Before-and-after change data:
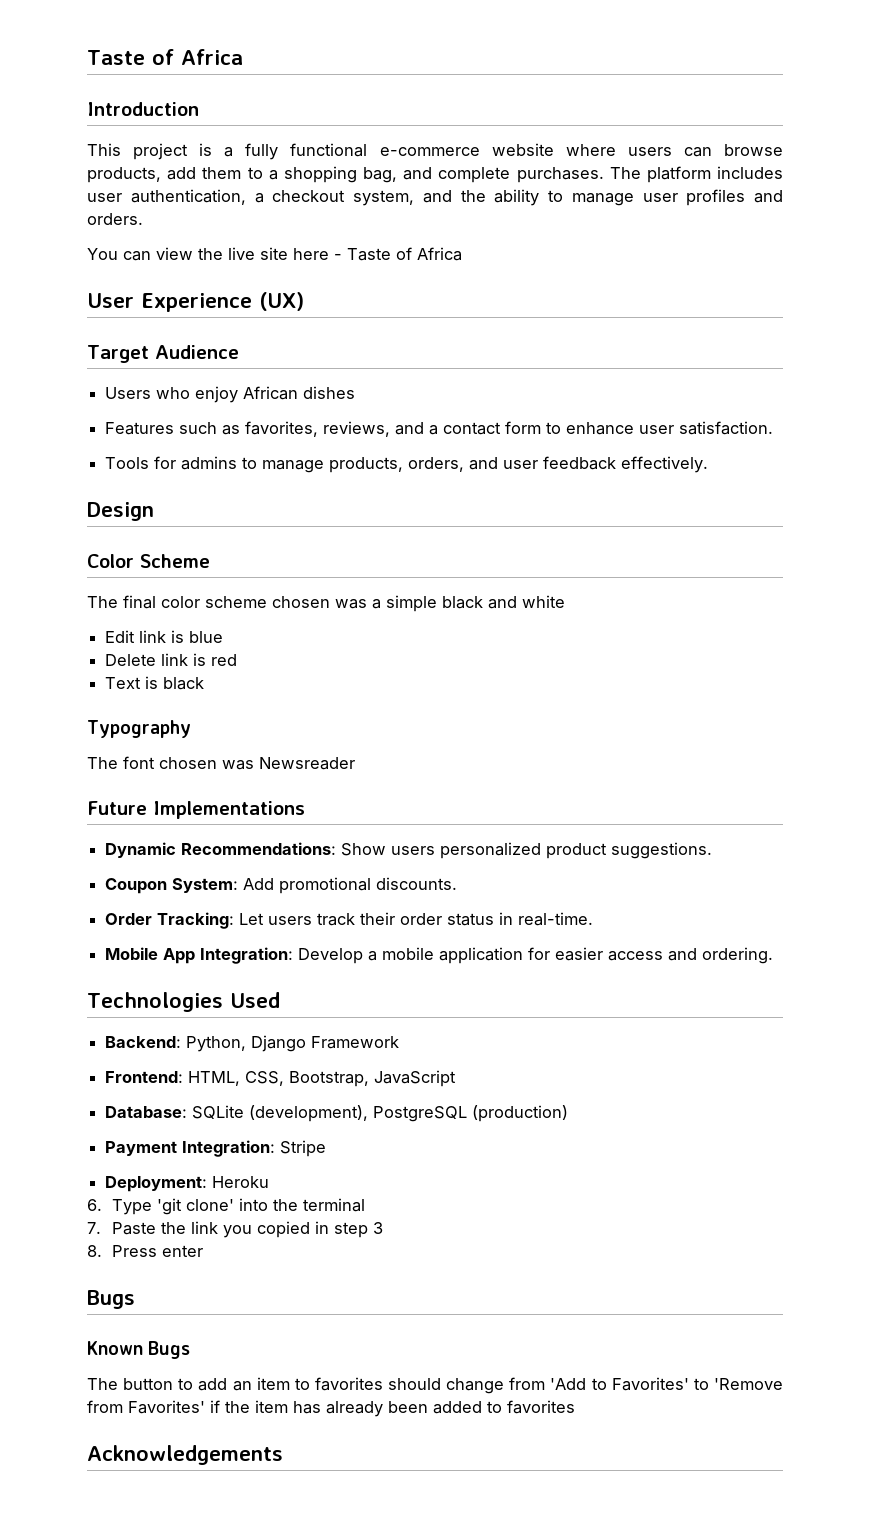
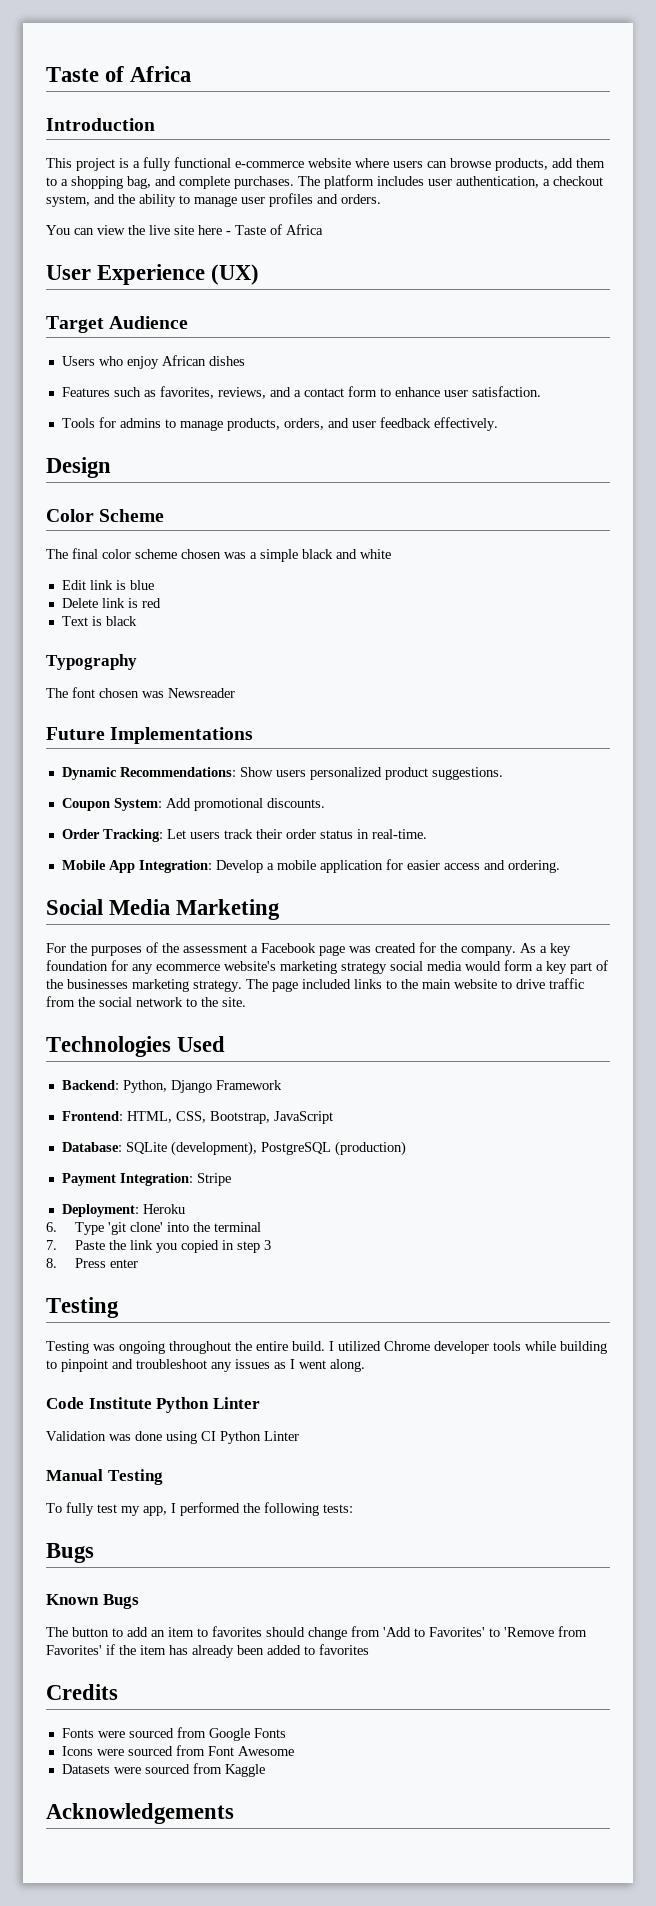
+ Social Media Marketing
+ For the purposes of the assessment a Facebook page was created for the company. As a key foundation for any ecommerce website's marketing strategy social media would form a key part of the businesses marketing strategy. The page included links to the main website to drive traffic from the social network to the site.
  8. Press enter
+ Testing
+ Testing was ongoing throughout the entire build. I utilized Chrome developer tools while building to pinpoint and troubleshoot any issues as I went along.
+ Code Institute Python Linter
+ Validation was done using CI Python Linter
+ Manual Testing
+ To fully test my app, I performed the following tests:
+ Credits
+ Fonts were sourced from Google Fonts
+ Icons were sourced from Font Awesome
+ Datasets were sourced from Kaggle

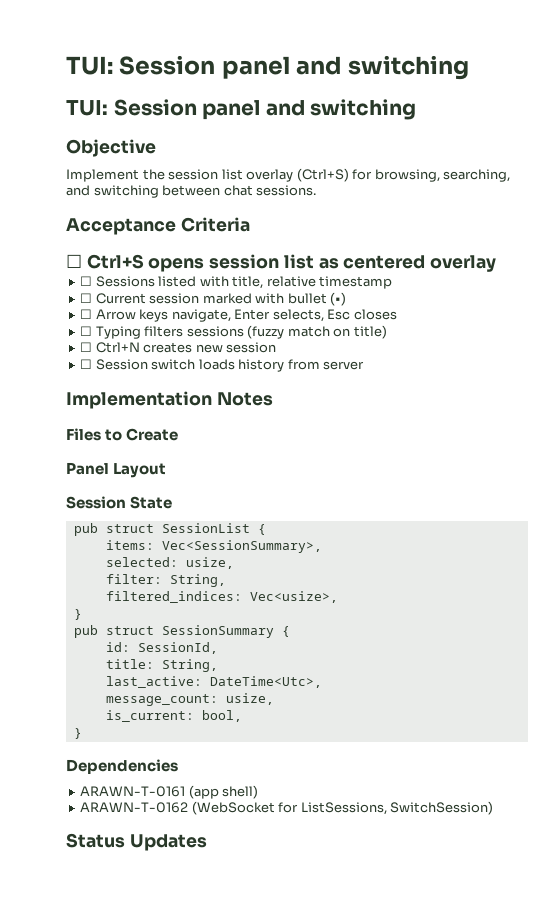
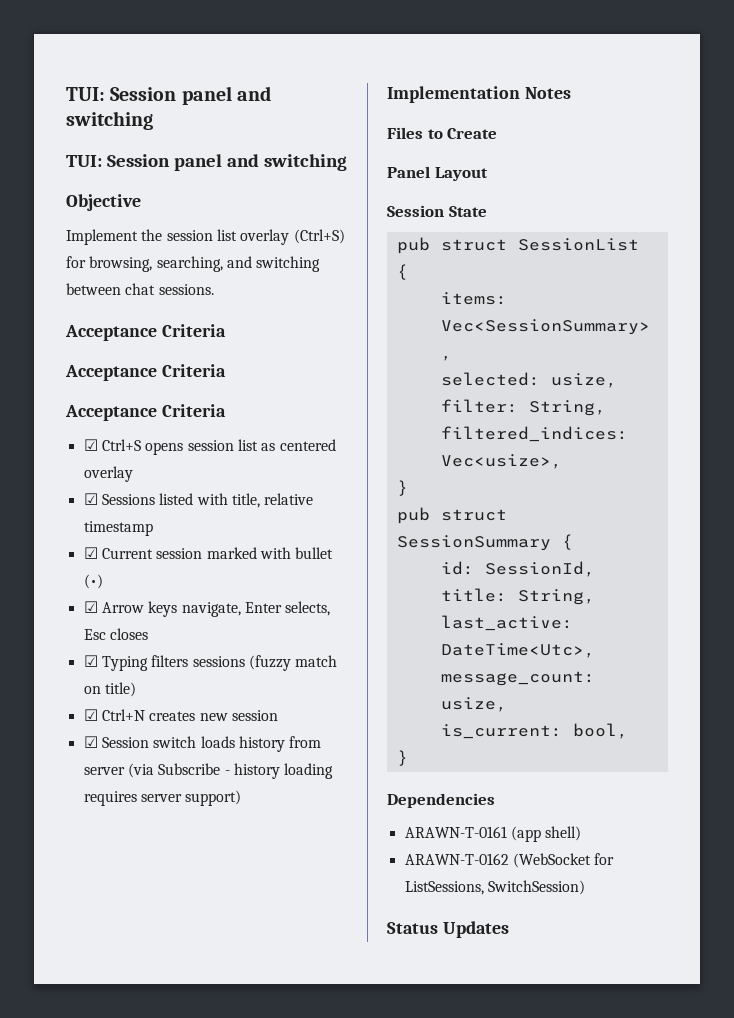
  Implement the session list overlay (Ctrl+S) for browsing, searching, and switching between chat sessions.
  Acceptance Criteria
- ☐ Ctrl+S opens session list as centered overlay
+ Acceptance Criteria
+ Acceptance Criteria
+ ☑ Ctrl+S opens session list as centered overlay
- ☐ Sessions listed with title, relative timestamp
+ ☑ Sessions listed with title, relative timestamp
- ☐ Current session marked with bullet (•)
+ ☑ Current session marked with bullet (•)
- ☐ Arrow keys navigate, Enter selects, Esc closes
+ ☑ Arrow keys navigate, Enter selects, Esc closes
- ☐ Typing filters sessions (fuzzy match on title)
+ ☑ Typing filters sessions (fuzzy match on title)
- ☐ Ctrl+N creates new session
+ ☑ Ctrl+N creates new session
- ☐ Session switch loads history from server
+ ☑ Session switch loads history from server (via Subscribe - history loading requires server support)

...

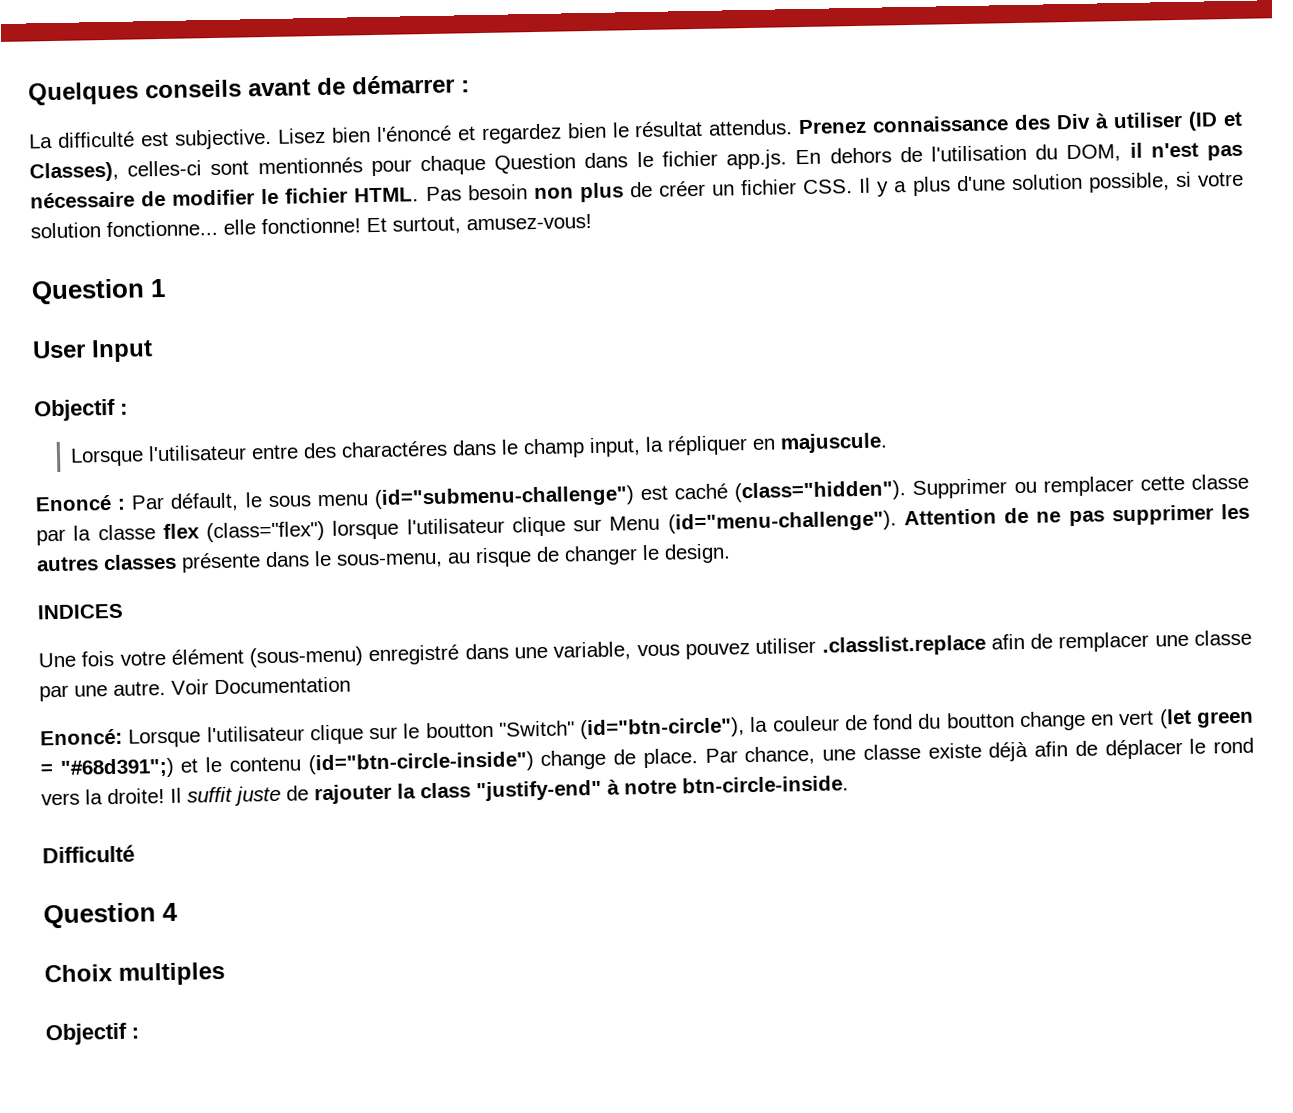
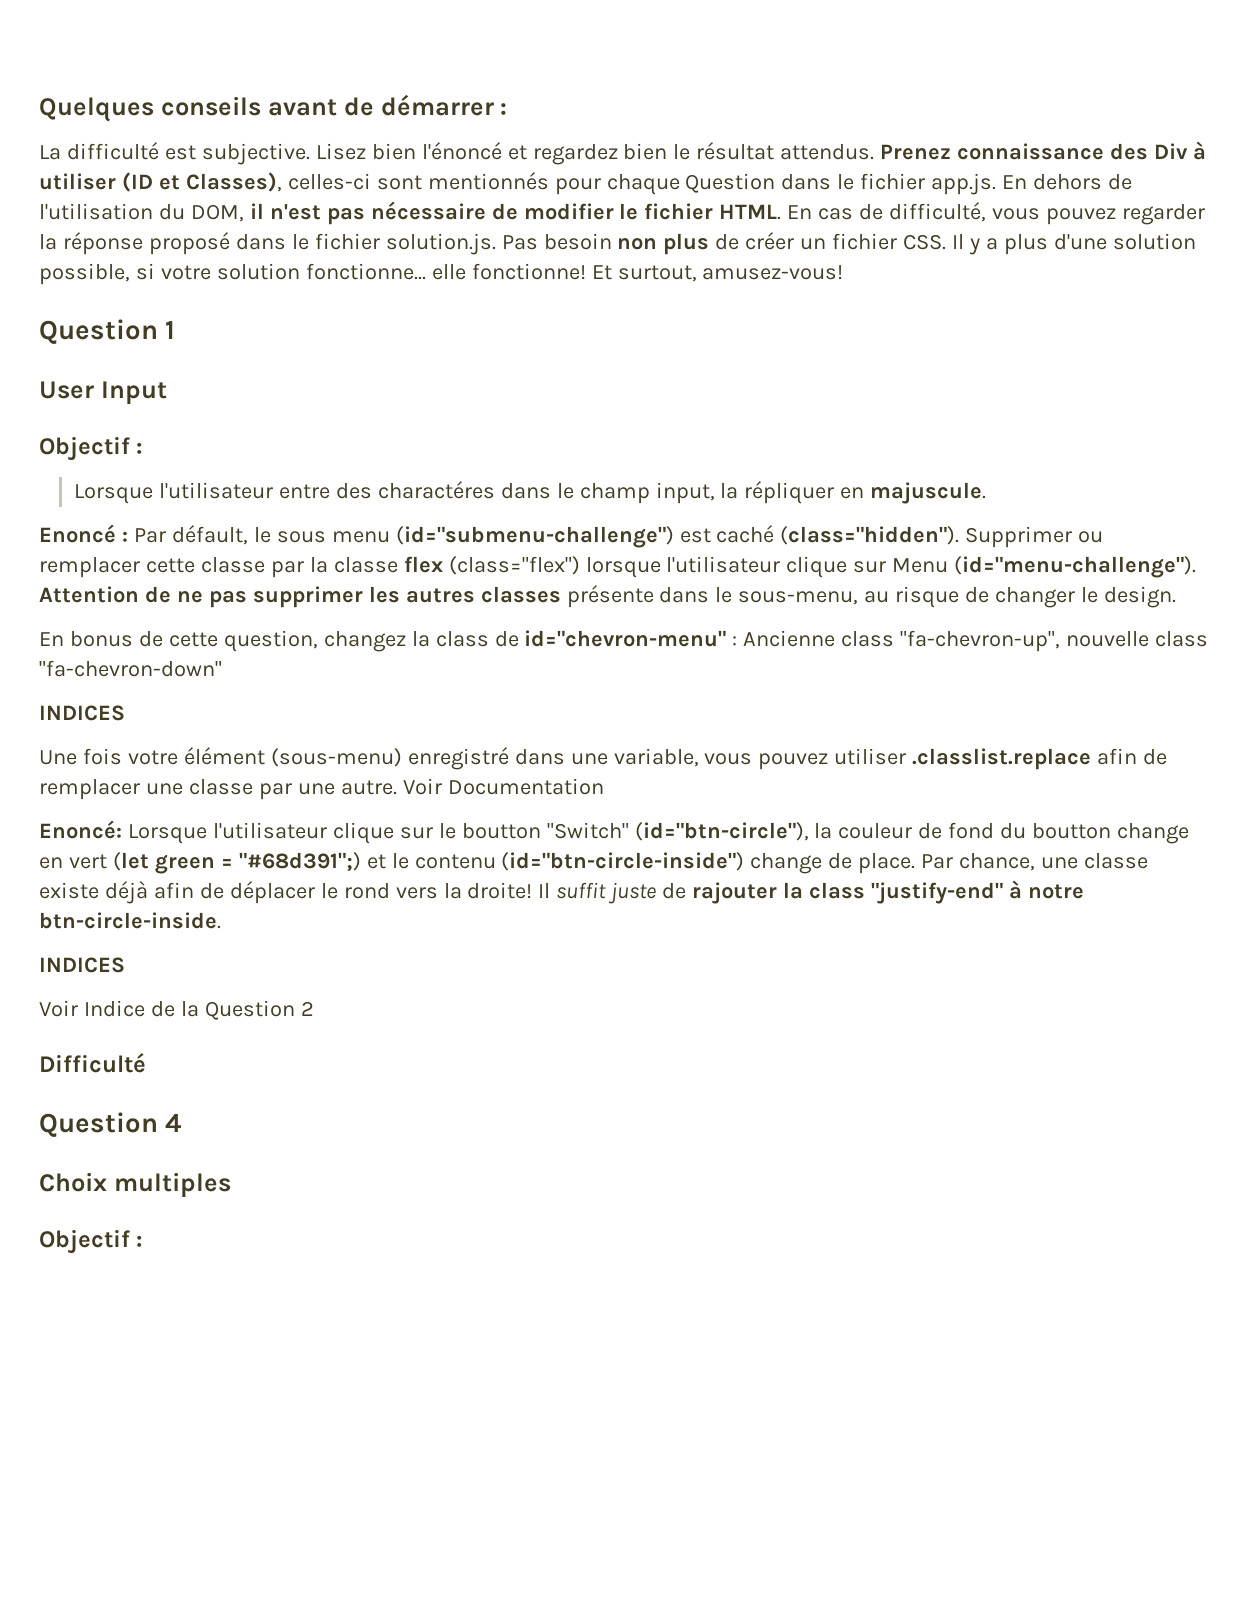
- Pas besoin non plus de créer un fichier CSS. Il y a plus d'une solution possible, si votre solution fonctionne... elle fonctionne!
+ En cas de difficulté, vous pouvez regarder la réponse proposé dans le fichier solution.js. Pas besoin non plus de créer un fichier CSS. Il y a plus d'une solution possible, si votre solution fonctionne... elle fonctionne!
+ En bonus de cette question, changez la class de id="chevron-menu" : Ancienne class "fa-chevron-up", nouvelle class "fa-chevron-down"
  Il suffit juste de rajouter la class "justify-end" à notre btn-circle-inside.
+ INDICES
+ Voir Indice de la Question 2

• PROMPT: The lines above starting at the one that holds "from Font Awesome" and ending at the one that holds "- ☐ Typing filters" are to be written out exactly, ends included, and no pictures are to be copied.

• TASK RESPONSE:
+ Icons were sourced from Font Awesome
+ Datasets were sourced from Kaggle

  Implement the session list overlay (Ctrl+S) for browsing, searching, and switching between chat sessions.
  Acceptance Criteria
- ☐ Ctrl+S opens session list as centered overlay
+ Acceptance Criteria
+ Acceptance Criteria
+ ☑ Ctrl+S opens session list as centered overlay
- ☐ Sessions listed with title, relative timestamp
+ ☑ Sessions listed with title, relative timestamp
- ☐ Current session marked with bullet (•)
+ ☑ Current session marked with bullet (•)
- ☐ Arrow keys navigate, Enter selects, Esc closes
+ ☑ Arrow keys navigate, Enter selects, Esc closes
- ☐ Typing filters sessions (fuzzy match on title)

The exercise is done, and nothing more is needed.